Artigos de Domingo - 20.03.2016


26/03/2016 às 15:50

Quanto mais a crise se aprofunda no Brasil, menos tenho vontade de falar a respeito. Parecemos uma final de campeonato de futebol entre os dois times de maior torcida no pais, que entraram em campo com seus elencos reservas e jogam muito mal. Nas arquibancadas, as facções mais bárbaras e selvagens presentes ao estádio. É o embate entre o Clube da Arrogância e o Ódio Futebol Clube! Muito pouco se aproveita das jogadas. E se a queixa, na semana passada, era pela demonização sofrida pela imprensa, e uma possível justificativa ao limite à liberdade de expressão, aquilo que parecia ter chegado a um limite acabou dobrando a meta.

Declaradamente não nos toleramos, uns aos outros, e nos julgamos superiores e mais cidadãos do que nossos semelhantes, por uma série de motivos imbecis. Porque a sua paixão não é a minha, e a sua opinião não combina, resolvi lhe desqualificar e lhe tornar incapaz de expressar e exercer sua cidadania. Decidimos em algum momento que não queremos nos ouvir, nem praticar a boa convivência.
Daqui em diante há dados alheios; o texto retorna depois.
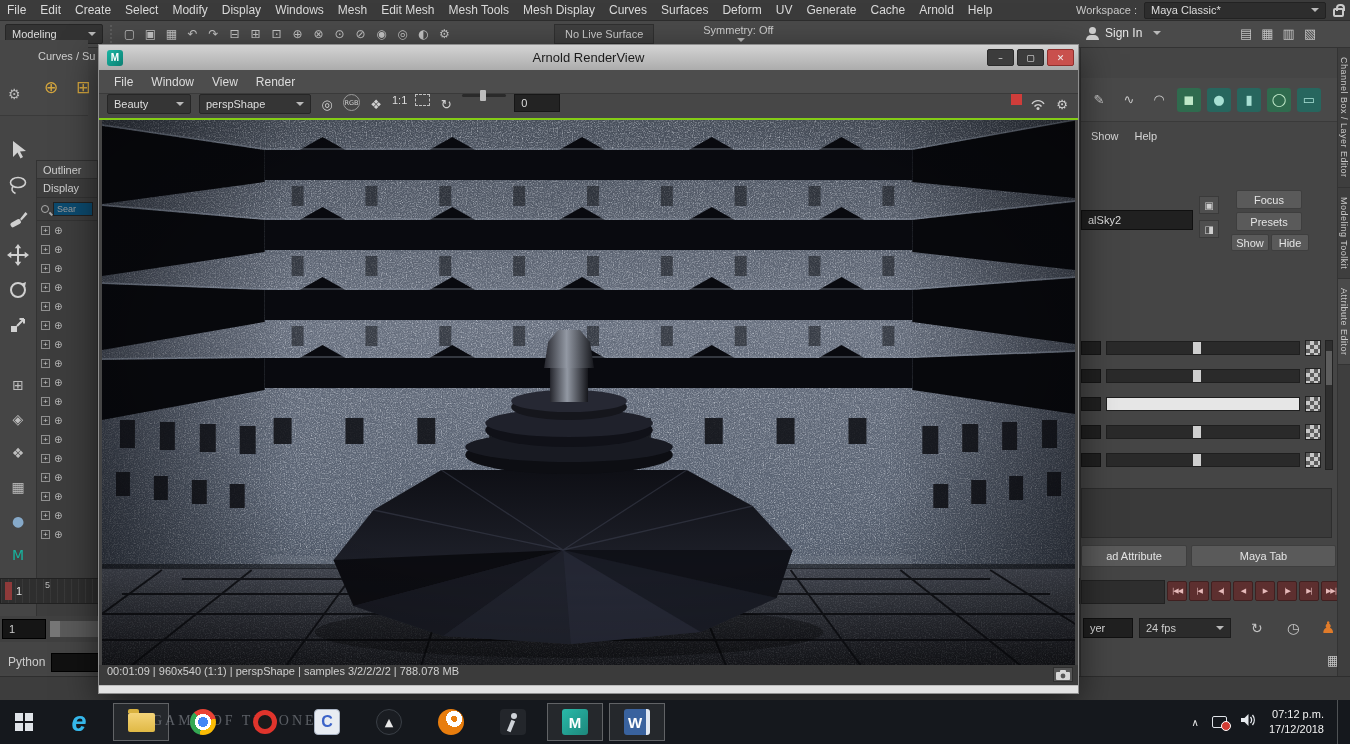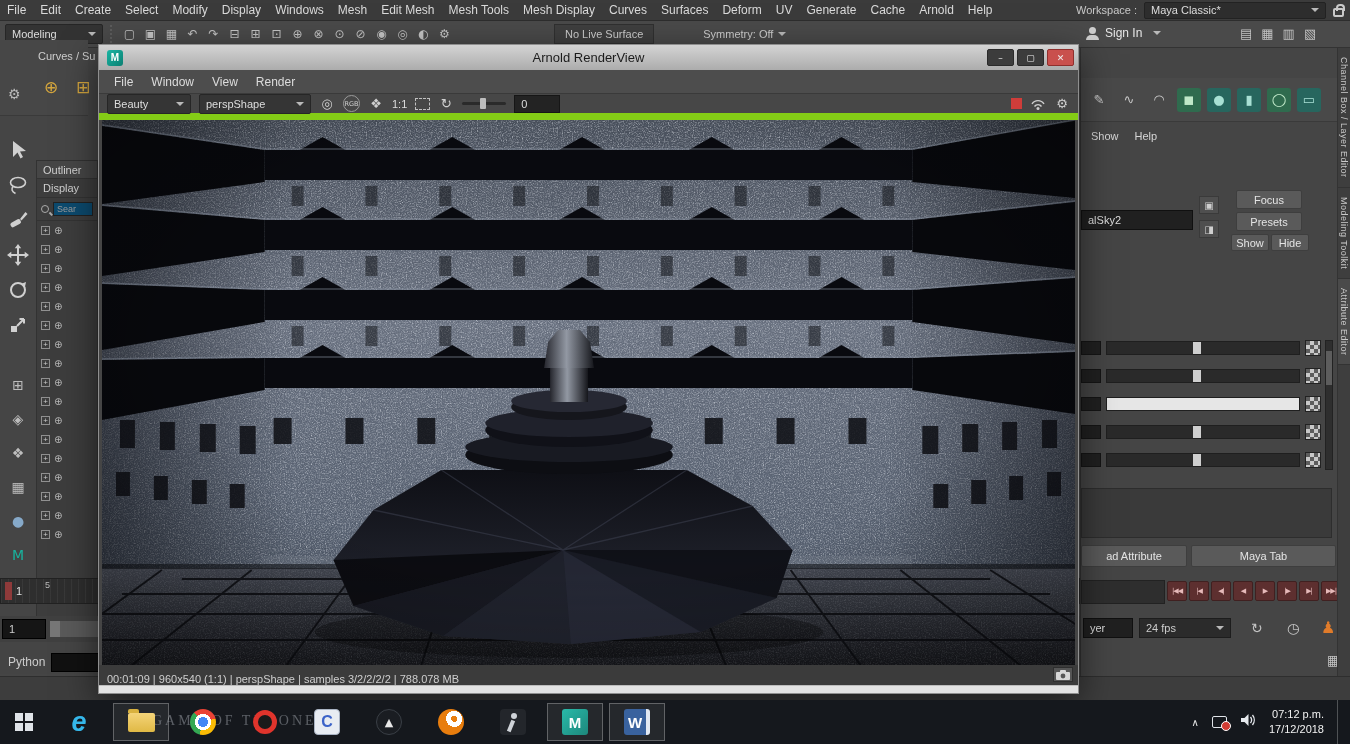--- a/index.html
+++ b/index.html
@@ -16,21 +16,21 @@
   .ws-dd{width:182px;height:17px;background:#2d2d2d;border:1px solid #222;border-radius:2px;display:flex;align-items:center;justify-content:space-between;padding:0 6px;font-size:11px;color:#ddd;}
   .lock{width:11px;height:9px;border:2px solid #c9c9c9;border-radius:2px;position:relative;margin-top:4px;}
   .lock::before{content:"";position:absolute;left:1px;top:-6px;width:5px;height:5px;border:2px solid #c9c9c9;border-bottom:none;border-radius:4px 4px 0 0;}
   
   .statusline{background:#4a4a4a;border-bottom:1px solid #333;display:flex;align-items:center;padding-left:5px;gap:4px;}
   .mode-dd{width:98px;height:20px;background:#333;border:1px solid #262626;border-radius:2px;display:flex;align-items:center;justify-content:space-between;padding:0 6px;font-size:11px;color:#ddd;}
   .sep{width:1px;height:18px;border-left:2px dotted #5d5d5d;margin:0 3px;}
   .icon-strip{display:flex;align-items:center;}
   .icon-strip .li{width:21px;height:21px;display:inline-flex;align-items:center;justify-content:center;font-size:12px;color:#c6c6c6;font-family:"DejaVu Sans",sans-serif;}
   .nls{font-size:11px;color:#cfcfcf;background:#3f3f3f;border:1px solid #303030;height:20px;display:inline-flex;align-items:center;padding:0 10px;margin-left:95px;}
-  .sym{font-size:11px;color:#cfcfcf;display:inline-flex;align-items:center;margin-left:45px;}
+  .sym{font-size:11px;color:#cfcfcf;display:inline-flex;align-items:center;margin-left:45px;flex-direction:column;}
   .signin{display:flex;align-items:center;gap:6px;font-size:12px;color:#e6e6e6;}
   .person{width:13px;height:13px;position:relative;display:inline-block;}
   .person::before{content:"";position:absolute;left:3px;top:0;width:7px;height:7px;border-radius:50%;background:#cfcfcf;}
   .person::after{content:"";position:absolute;left:0;bottom:0;width:13px;height:5px;border-radius:6px 6px 0 0;background:#cfcfcf;}
   .panel-toggles{display:flex;gap:9px;}
   .panel-toggles .li{font-size:13px;color:#c2c2c2;font-family:"DejaVu Sans",sans-serif;}
   
   .shelf-left{background:#474747;border-bottom:1px solid #3a3a3a;}
   .shelf-tab{position:absolute;left:38px;top:10px;font-size:11px;color:#cfcfcf;white-space:nowrap;}
   .gearspan{position:absolute;left:8px;top:46px;font-size:14px;color:#b9b9b9;font-family:"DejaVu Sans",sans-serif;}
@@ -95,34 +95,34 @@
   
   .arnold{background:#454545;border:1px solid #8f8f8f;box-shadow:0 10px 34px rgba(0,0,0,.55);display:flex;flex-direction:column;z-index:10;}
   .aw-title{height:25px;background:linear-gradient(#d4d4d4,#acacac);display:flex;align-items:center;padding:0 4px 0 8px;position:relative;flex:none;}
   .aw-title-text{position:absolute;left:0;right:0;text-align:center;font-size:13px;color:#1b1b1b;}
   .aw-icon{width:16px;height:16px;border-radius:3px;background:linear-gradient(135deg,#1ab5a3,#0c7f72);color:#fff;font-size:10px;font-weight:bold;display:flex;align-items:center;justify-content:center;z-index:1;}
   .aw-btns{margin-left:auto;display:flex;gap:3px;z-index:1;}
   .wb{width:27px;height:17px;border:1px solid #2a2a2a;background:#3c3c3c;color:#ededed;font-size:9px;display:flex;align-items:center;justify-content:center;border-radius:2px;font-family:"DejaVu Sans",sans-serif;}
   .wb.close{background:#c9504d;border-color:#8f2f2d;}
   .aw-menu{height:24px;background:#4d4d4d;border-bottom:1px solid #3a3a3a;display:flex;align-items:center;padding-left:6px;flex:none;}
   .aw-menu .li{padding:0 9px;font-size:12px;color:#dcdcdc;}
-  .aw-toolbar{height:26px;background:#474747;display:flex;align-items:center;gap:8px;padding:0 8px;border-bottom:7px solid #84cc16;flex:none;}
+  .aw-toolbar{height:26px;background:#474747;display:flex;gap:8px;padding:0 8px;border-bottom:2px solid #84cc16;flex:none;}
   .dd{height:20px;background:#353535;border:1px solid #262626;border-radius:2px;display:inline-flex;align-items:center;justify-content:space-between;padding:0 6px;font-size:11px;color:#ddd;width:84px;flex:none;}
   .tbi{color:#cfcfcf;font-size:13px;font-family:"DejaVu Sans",sans-serif;display:inline-flex;align-items:center;justify-content:center;min-width:16px;height:20px;}
   .tbi.rgb{font-size:6.5px;border:1px solid #9a9a9a;border-radius:50%;width:17px;height:17px;min-width:17px;}
   .ratio{font-size:11px;color:#ddd;}
   .region{width:15px;height:12px;border:1px dashed #c0c0c0;display:inline-block;}
   .slider{width:44px;height:3px;background:#2a2a2a;position:relative;border-radius:2px;}
   .slider .handle{position:absolute;left:40%;top:-4px;width:6px;height:11px;background:#bdbdbd;border-radius:1px;}
   .afield{width:46px;height:18px;background:#232323;border:1px solid #161616;color:#ddd;font-size:11px;display:inline-flex;align-items:center;padding-left:6px;}
   .stopsq{width:11px;height:11px;background:#cf3d3a;display:inline-block;}
   .spacer{flex:1;}
   .aw-render{flex:1;background:#1a1c20;margin:0 3px;position:relative;overflow:hidden;}
   .aw-render svg{width:100%;height:100%;display:block;}
-  .aw-status{height:20px;background:#3b3b3b;display:flex;align-items:flex-end;padding:0 8px;font-size:11px;color:#cfcfcf;position:relative;flex:none;}
+  .aw-status{height:20px;background:#3b3b3b;display:flex;align-items:flex-start;padding:0 8px;font-size:11px;color:#cfcfcf;position:relative;flex:none;}
   .aw-cam{position:absolute;right:5px;top:2px;width:20px;height:15px;background:#555;border:1px solid #2e2e2e;display:flex;align-items:center;justify-content:center;}
   .aw-grip{height:8px;background:#e3e3e3;border-top:1px solid #bdbdbd;flex:none;}
   
   .taskbar{background:#15181d;display:flex;align-items:center;z-index:30;}
   .wp{position:absolute;left:152px;top:13px;font-family:"Liberation Serif",serif;font-size:14px;letter-spacing:3px;color:rgba(205,210,218,.38);z-index:0;}
   .tb{width:62px;height:44px;background:transparent;border:none;display:flex;align-items:center;justify-content:center;position:relative;z-index:1;}
   .tb.open::before{content:"";position:absolute;inset:3px;background:rgba(255,255,255,.07);border:1px solid rgba(255,255,255,.28);}
   .start{width:48px;}
   .start-grid{width:19px;height:19px;display:grid;grid-template-columns:8px 8px;grid-template-rows:8px 8px;gap:2px;}
   .start-grid i{background:#dfe3e8;}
E passamos a dividir a sociedade numa pirâmide social crudelíssima, de rótulos sem propósitos, com informações nutricionais que trazem culpa, incapacidade e segregação.

Um bom, e odioso, exemplo é a história do “coxinha”. Procurei no Google e encontrei como significado “palavra com sentido depreciativo, que indica um indivíduo conservador, que é politicamente correto e que se preocupa em adotar comportamentos que são aceitos pela maioria; muitas vezes o coxinha é uma pessoa com elevada capacidade financeira, que usa roupas de marca e que frequenta a balada.”. E eu me pergunto o que há de errado nisso?
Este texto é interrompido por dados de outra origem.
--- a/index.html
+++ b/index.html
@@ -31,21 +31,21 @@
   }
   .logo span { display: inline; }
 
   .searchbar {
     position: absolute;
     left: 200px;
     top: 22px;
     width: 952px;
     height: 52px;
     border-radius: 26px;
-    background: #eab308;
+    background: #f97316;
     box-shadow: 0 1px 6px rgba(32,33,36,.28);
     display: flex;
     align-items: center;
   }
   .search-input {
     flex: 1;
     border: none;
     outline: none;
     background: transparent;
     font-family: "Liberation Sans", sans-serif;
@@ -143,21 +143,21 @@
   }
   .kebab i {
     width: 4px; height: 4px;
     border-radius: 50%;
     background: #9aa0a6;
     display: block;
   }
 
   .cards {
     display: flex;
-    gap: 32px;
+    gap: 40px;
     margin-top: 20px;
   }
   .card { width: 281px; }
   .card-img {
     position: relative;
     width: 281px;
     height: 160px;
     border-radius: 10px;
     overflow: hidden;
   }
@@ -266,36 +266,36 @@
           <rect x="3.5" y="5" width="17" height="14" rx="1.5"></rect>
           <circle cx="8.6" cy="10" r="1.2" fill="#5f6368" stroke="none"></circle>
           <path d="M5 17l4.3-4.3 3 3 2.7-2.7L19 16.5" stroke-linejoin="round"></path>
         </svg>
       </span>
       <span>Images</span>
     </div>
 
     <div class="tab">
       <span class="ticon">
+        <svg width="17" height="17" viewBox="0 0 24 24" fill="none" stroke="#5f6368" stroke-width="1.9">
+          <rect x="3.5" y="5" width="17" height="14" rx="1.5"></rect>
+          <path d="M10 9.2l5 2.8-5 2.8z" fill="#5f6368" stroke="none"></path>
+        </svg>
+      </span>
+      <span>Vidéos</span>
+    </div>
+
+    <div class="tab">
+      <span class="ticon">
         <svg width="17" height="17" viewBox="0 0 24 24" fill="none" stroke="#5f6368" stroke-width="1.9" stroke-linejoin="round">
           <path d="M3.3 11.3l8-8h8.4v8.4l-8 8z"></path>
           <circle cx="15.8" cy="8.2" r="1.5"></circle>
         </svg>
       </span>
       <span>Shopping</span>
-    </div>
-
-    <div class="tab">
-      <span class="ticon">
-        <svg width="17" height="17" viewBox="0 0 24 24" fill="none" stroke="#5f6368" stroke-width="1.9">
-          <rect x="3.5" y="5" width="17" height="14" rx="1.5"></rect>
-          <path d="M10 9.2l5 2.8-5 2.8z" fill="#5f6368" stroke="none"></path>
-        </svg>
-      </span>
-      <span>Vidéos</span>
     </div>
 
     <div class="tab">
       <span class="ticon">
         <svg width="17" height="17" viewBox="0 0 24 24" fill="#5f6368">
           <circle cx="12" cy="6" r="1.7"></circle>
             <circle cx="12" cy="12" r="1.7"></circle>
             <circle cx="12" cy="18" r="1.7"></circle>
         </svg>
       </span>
Acabei lembrando dos torcedores do Garantido, que ao serem chamados de “perrexés” pelos contrários do Caprichoso, deram uma volta linda e disseram “somos sim, com muito orgulho”, somos cabocões, meio rudes, não negamos nossas raízes. Não havia mal algum em ser perrexé, a não ser pra quem era “colonizado”. Talvez não haja mal algum em ser “coxinha”, a não ser para aqueles que são e fingem que não! Ou que talvez sonhem em ser, mas não consigam! E o coxinha é só a ponta de um pé de porrada dos piores, que mistura gênero, orientação afetivossexual, cor da pele e local de origem e de moradia.
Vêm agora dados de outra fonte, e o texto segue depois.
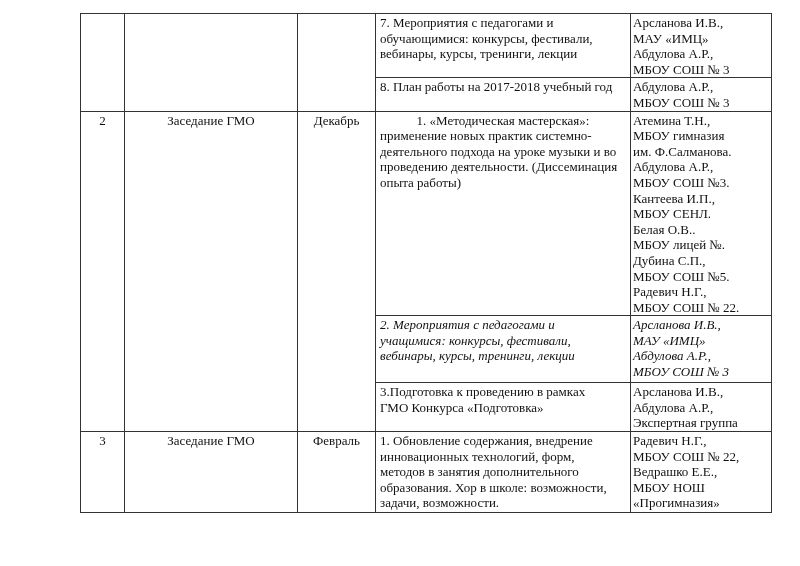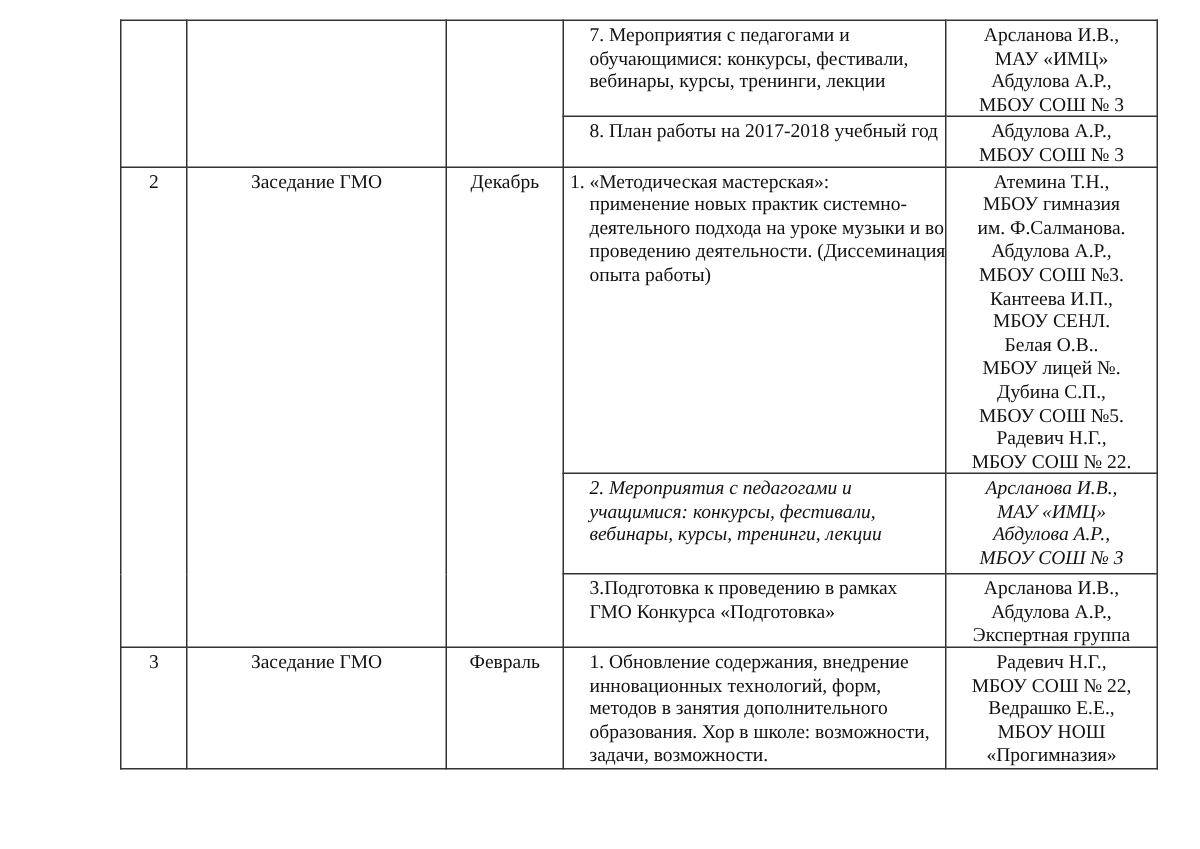--- a/index.html
+++ b/index.html
@@ -7,23 +7,23 @@
          font-family: "Liberation Serif", "DejaVu Serif", serif; color: #111; }
   .page { position: absolute; left: 0; top: 0; width: 800px; height: 566px; background: #fff; }
   table.plan { position: absolute; left: 80px; top: 13px; border-collapse: collapse;
                table-layout: fixed; width: 691px; }
   table.plan td { border: 1px solid #333; vertical-align: top; padding: 1px 4px 0 4px;
                   font-size: 13px; line-height: 15.6px; }
   col.c1 { width: 44px; } col.c2 { width: 173px; } col.c3 { width: 78px; }
   col.c4 { width: 255px; } col.c5 { width: 141px; }
   .center { text-align: center; }
   .justify { text-align: justify; text-align-last: left; }
-  .resp { text-align: center; padding-left: 2px !important; padding-right: 2px !important; }
+  .resp { text-align: left; padding-left: 2px !important; padding-right: 2px !important; }
   .line { display: block; }
-  .nowrap { white-space: nowrap; margin-left: 13px; }
+  .nowrap { white-space: nowrap; }
 </style>
 </head>
 <body>
 
 <div class="page">
   <table class="plan">
     <colgroup>
       <col class="c1">
         <col class="c2">
         <col class="c3">
@@ -56,21 +56,21 @@
           <span class="line">Абдулова А.Р.,</span>
           <span class="line">МБОУ СОШ № 3</span>
         </td>
       </tr>
 
       <tr style="height:198px;">
         <td rowspan="3" class="center">2</td>
         <td rowspan="3" class="center">Заседание ГМО</td>
         <td rowspan="3" class="center">Декабрь</td>
         <td class="justify">
-          <span class="line" style="display:flex;justify-content:flex-start;">
+          <span class="line" style="display:flex;justify-content:center;">
               <span>1. «Методическая мастерская»:</span>
             </span>
           <span class="line nowrap">применение новых практик системно-</span>
           <span class="line nowrap">деятельного подхода на уроке музыки и во</span>
           <span class="line nowrap">проведению деятельности. (Диссеминация</span>
           <span class="line nowrap">опыта работы)</span>
         </td>
         <td class="resp">
           <span class="line">Атемина Т.Н.,</span>
           <span class="line">МБОУ гимназия</span>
Todas aquelas mazelas que tanto lutamos contra, que um dia chamamos de preconceito e fomos ao público falar voltaram à tona, como fezes enormes e muito densas. Tentamos dar a descarga e não descem. A figura é feia, eu sei, mas é bem aplicável. Está funcionando exatamente assim: porque fulano é "preto" ele pensa assim; a fulana é "machuda" não poderia ser de outro jeito; aquele ali nem nasceu aqui e se acha no direito de bater panelas. Santa intolerância, onde foi parar nosso senso de coletivo? Transformamos, pela conveniência de alguns, uma discussão política em uma ode ao achaque às liberdades e aos direitos individuais.

Parecemos estar dando passos e passos atrás nos avanços alcançados nos anos 1980. Jogando fora anos de luta por direito civis. Para justificar quem fica ou quem passa a ocupar o poder. Perdemos o respeito com nosso próximo por conta disso! Será que vale a pena? Quanto mais a crise se aprofunda no Brasil, menos tenho vontade de falar a respeito. Cuidado, algumas coisas levam décadas para serem construídas e dias para ruir! Afinal, de que lado você está? De quem está ou quer ocupar o poder? O ao lado do seu próximo? A sociedade brasileira permanecerá. O poder é passageiro!